If you are one of those who is monitoring the Ali Sadr Hashemi Nejad Federal criminal case in New York, you probably know that the trial has been scheduled for March 2, 2020, and the District Judge presiding has indicated that there will be no further motions to postpone it. Hashemi Nejad's attorneys have conducted a zealous defense on his behalf to date, though it has not resulted in any favorable rulings from the Court.
The Government's Motion in Limine, which was recently filed, signals that prosecutors are seeking to exclude the introduction of irrelevant arguments that could confuse the jury, and divert them from acting as a Finder of Fact, when reaching a verdict.
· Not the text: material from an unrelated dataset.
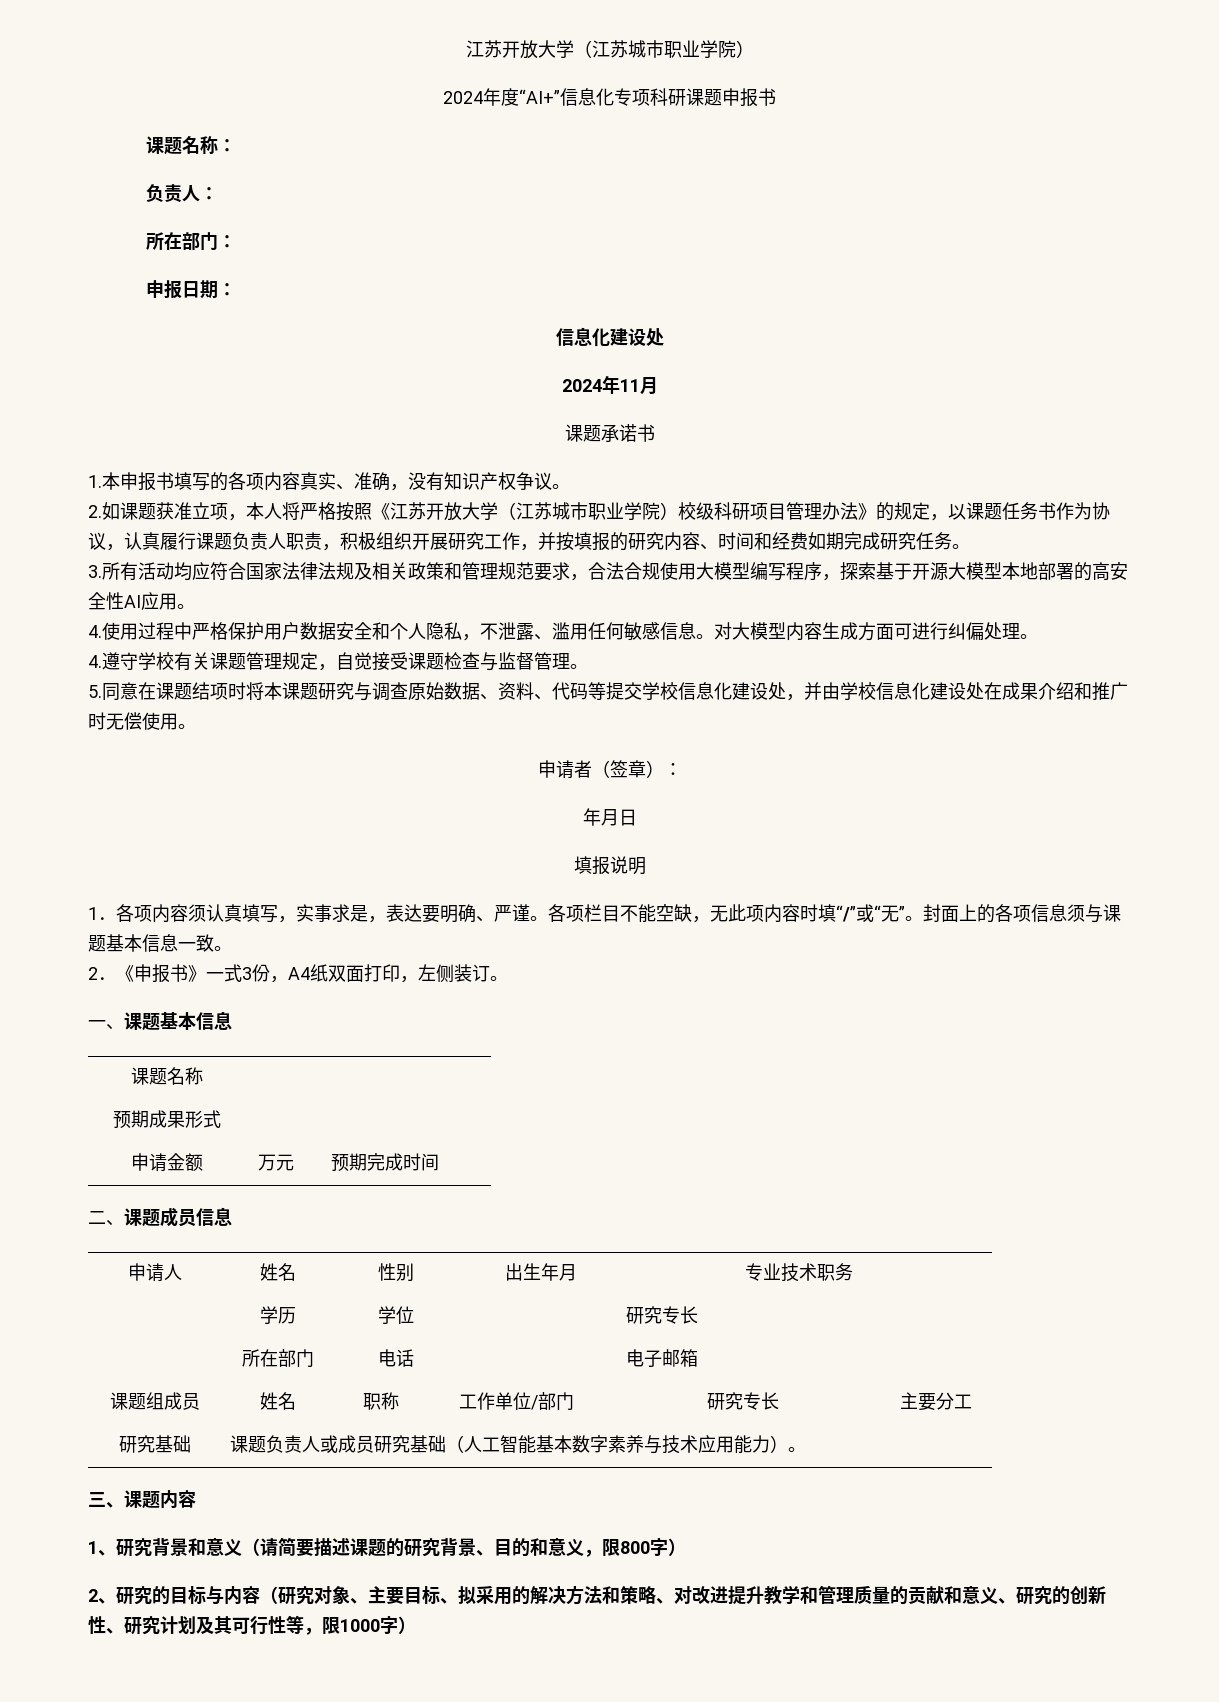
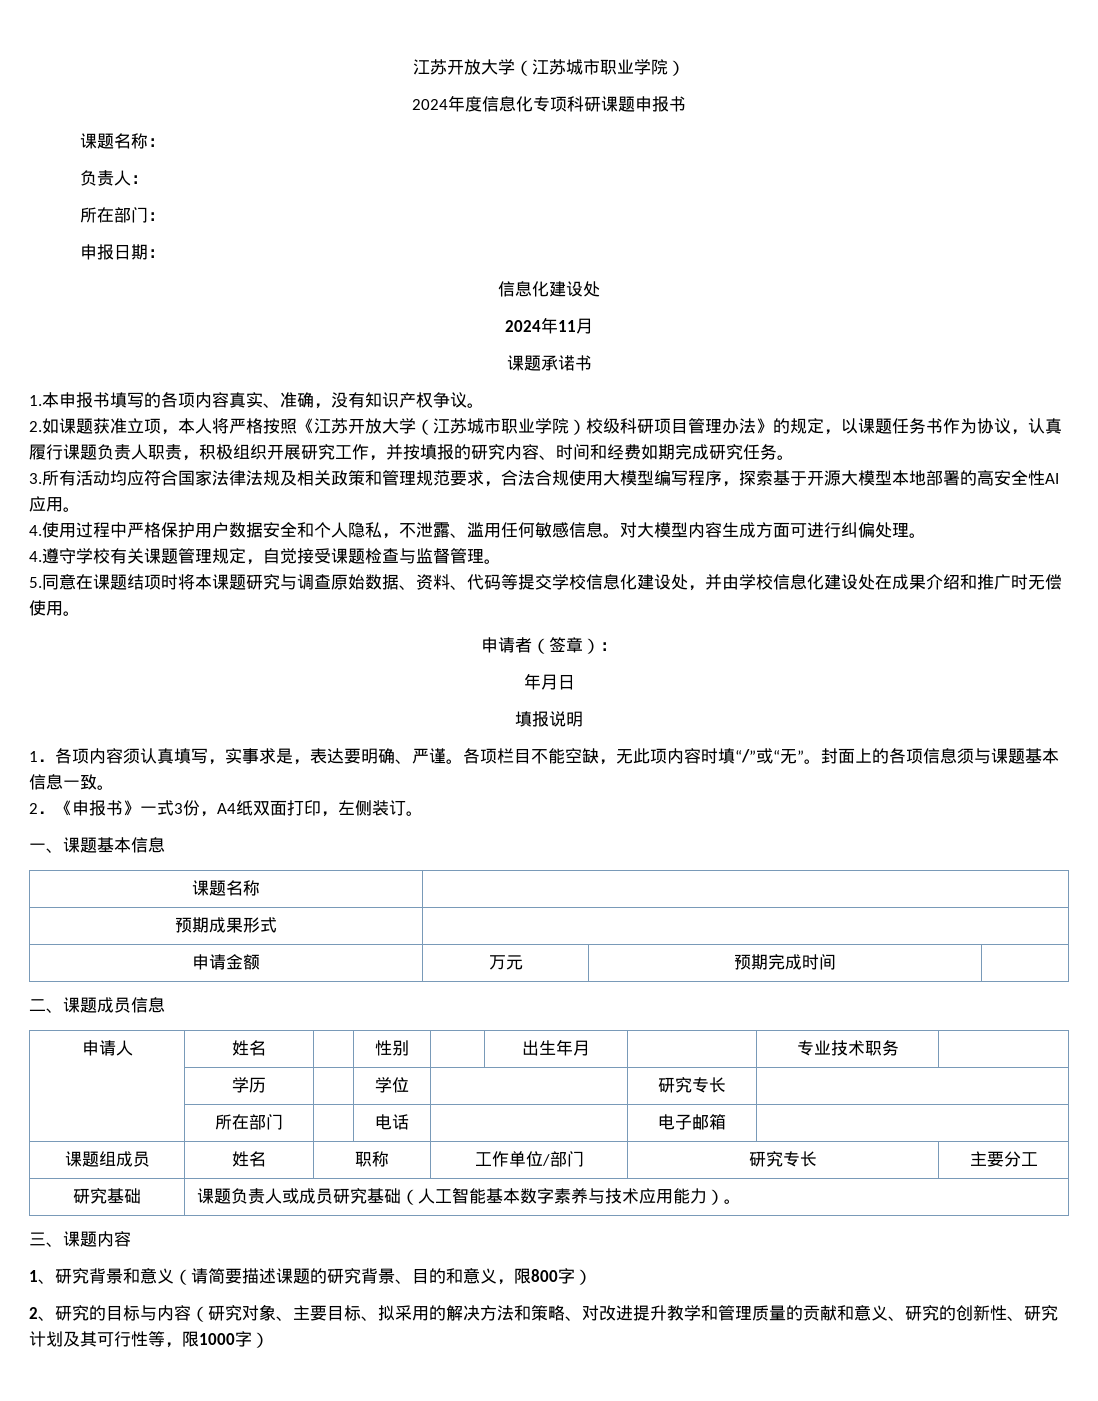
- 2024年度“AI+”信息化专项科研课题申报书
+ 2024年度信息化专项科研课题申报书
Additionally, the Government wants the Court to specifically allow evidence that it believes with clinch its case, free of any possible defense actions to interfere with its introduction at trial.
Here's a summary of the Government's motion, from its Memorandum of Law:
(1) Any evidence or argument that there are any benefits to the public from the Venezuelan project should be excluded.
(2) Any evidence or argument that the Defendant did not commit the charged bank fraud offenses, because of purported victim fault, or lack of harm to the victim banks, should be excluded.
(3) Any evidence or argument regarding the JCPOA should be excluded.
(4) Any examination of expert witnesses, affiliated with a non-profit policy institute.concerning the institute's donors, should be excluded.
Here is what they want the Court to let in:
(A) Certain documents that are admitted for the non-hearsay purpose of extablishing the Defendant's knowlege of US sanctions.
(B) Statement and documents from co-conspirators, in furtherance of the charges conspiracies.
(C) Evidence about the process of obtaining CBI citizenship in the Federation of St. Kitts & Nevis should be admitted.
Observers in Malta where Hashemi Nejad's Pilatus Bank was licensed, expect that the trial was expose even more of the dark and corrupt relationship between the bank and senior government leaders.
*A motion, heard outside the hearing of the jury, to exclude the introduction of specific evidence at trial. Sometimes the grounds are that the evidence is prejudicial to one party, or that it could cause the jury to make up its mind about guilt or innocence.